- _Exercise prompt_:
Without its pictures, the listing below is to be transcribed exactly.

- _Provided records_:
- Opening Delimiter -

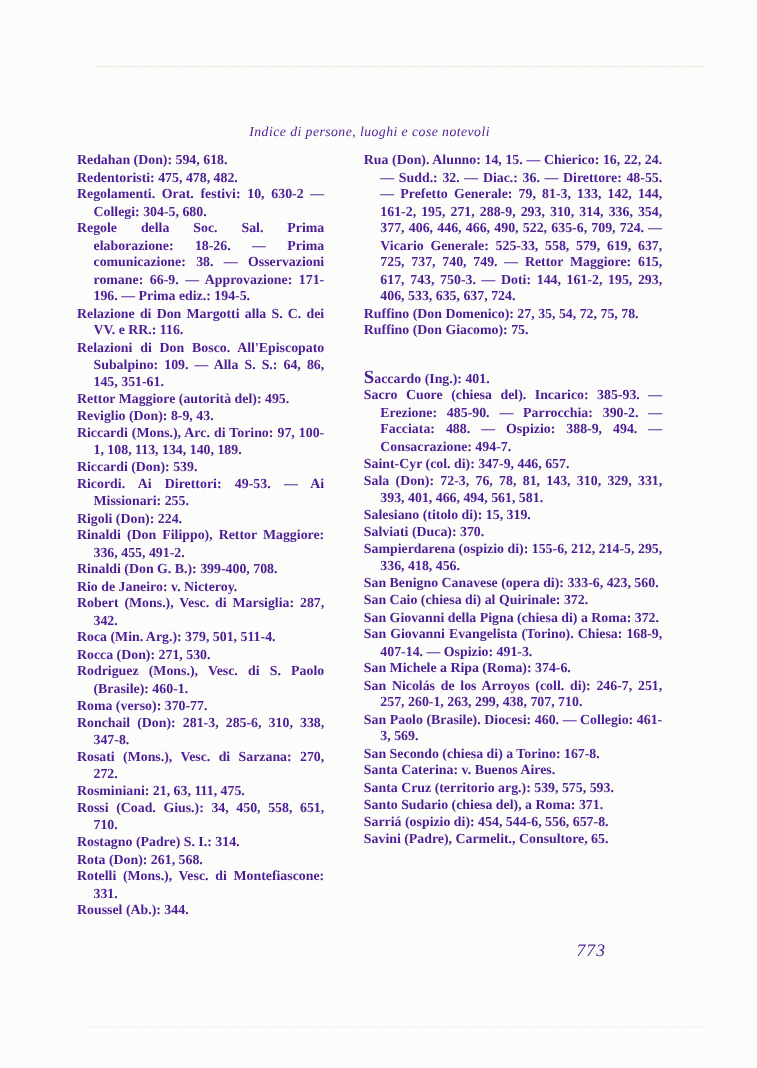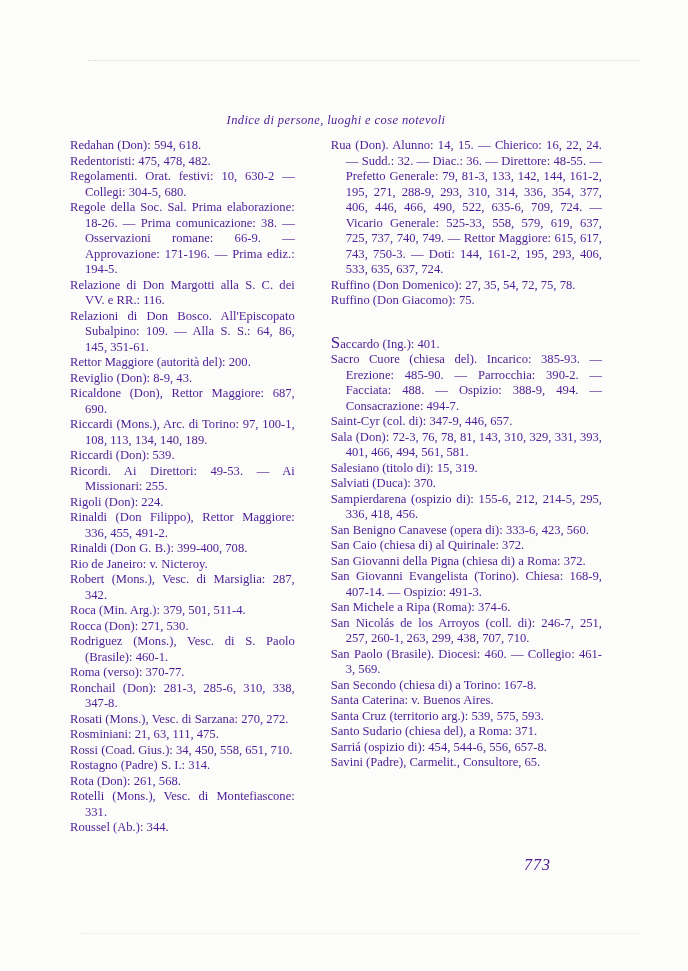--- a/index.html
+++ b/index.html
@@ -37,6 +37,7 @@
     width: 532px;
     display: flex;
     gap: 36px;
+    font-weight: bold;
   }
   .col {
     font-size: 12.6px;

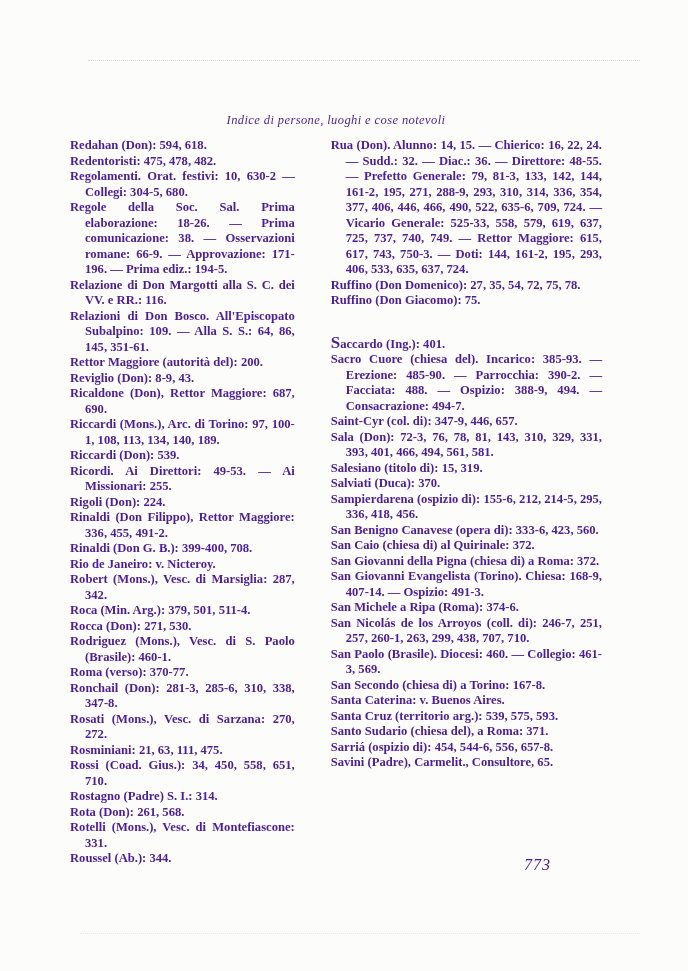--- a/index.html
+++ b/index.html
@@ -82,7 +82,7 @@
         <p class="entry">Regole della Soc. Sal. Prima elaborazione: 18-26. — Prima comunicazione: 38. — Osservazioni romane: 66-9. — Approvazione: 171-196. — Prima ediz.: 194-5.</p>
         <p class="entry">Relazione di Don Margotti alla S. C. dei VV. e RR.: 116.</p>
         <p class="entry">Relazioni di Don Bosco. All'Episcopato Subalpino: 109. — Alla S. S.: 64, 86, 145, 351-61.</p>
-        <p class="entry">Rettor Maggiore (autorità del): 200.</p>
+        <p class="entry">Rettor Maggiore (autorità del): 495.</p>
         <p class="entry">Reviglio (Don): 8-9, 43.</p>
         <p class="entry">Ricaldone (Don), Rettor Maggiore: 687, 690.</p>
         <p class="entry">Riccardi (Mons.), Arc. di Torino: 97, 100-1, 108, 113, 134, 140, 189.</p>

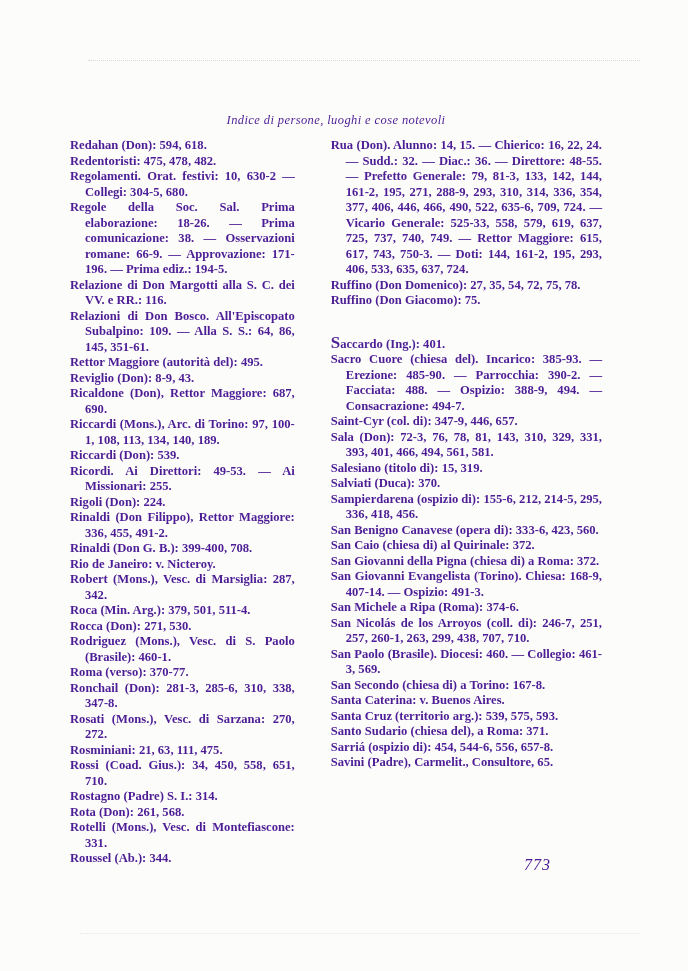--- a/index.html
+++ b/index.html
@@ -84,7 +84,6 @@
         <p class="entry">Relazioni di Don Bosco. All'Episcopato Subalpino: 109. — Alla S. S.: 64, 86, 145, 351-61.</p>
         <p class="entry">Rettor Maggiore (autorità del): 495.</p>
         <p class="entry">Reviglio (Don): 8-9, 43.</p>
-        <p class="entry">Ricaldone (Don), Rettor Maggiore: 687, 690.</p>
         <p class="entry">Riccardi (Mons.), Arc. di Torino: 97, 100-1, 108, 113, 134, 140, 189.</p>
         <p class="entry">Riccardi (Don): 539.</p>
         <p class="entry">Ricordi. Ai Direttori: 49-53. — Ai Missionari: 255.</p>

- Closing Delimiter -

- _Final answer_:
--- a/index.html
+++ b/index.html
@@ -37,6 +37,7 @@
     width: 532px;
     display: flex;
     gap: 36px;
+    font-weight: bold;
   }
   .col {
     font-size: 12.6px;

--- a/index.html
+++ b/index.html
@@ -82,7 +82,7 @@
         <p class="entry">Regole della Soc. Sal. Prima elaborazione: 18-26. — Prima comunicazione: 38. — Osservazioni romane: 66-9. — Approvazione: 171-196. — Prima ediz.: 194-5.</p>
         <p class="entry">Relazione di Don Margotti alla S. C. dei VV. e RR.: 116.</p>
         <p class="entry">Relazioni di Don Bosco. All'Episcopato Subalpino: 109. — Alla S. S.: 64, 86, 145, 351-61.</p>
-        <p class="entry">Rettor Maggiore (autorità del): 200.</p>
+        <p class="entry">Rettor Maggiore (autorità del): 495.</p>
         <p class="entry">Reviglio (Don): 8-9, 43.</p>
         <p class="entry">Ricaldone (Don), Rettor Maggiore: 687, 690.</p>
         <p class="entry">Riccardi (Mons.), Arc. di Torino: 97, 100-1, 108, 113, 134, 140, 189.</p>

--- a/index.html
+++ b/index.html
@@ -84,7 +84,6 @@
         <p class="entry">Relazioni di Don Bosco. All'Episcopato Subalpino: 109. — Alla S. S.: 64, 86, 145, 351-61.</p>
         <p class="entry">Rettor Maggiore (autorità del): 495.</p>
         <p class="entry">Reviglio (Don): 8-9, 43.</p>
-        <p class="entry">Ricaldone (Don), Rettor Maggiore: 687, 690.</p>
         <p class="entry">Riccardi (Mons.), Arc. di Torino: 97, 100-1, 108, 113, 134, 140, 189.</p>
         <p class="entry">Riccardi (Don): 539.</p>
         <p class="entry">Ricordi. Ai Direttori: 49-53. — Ai Missionari: 255.</p>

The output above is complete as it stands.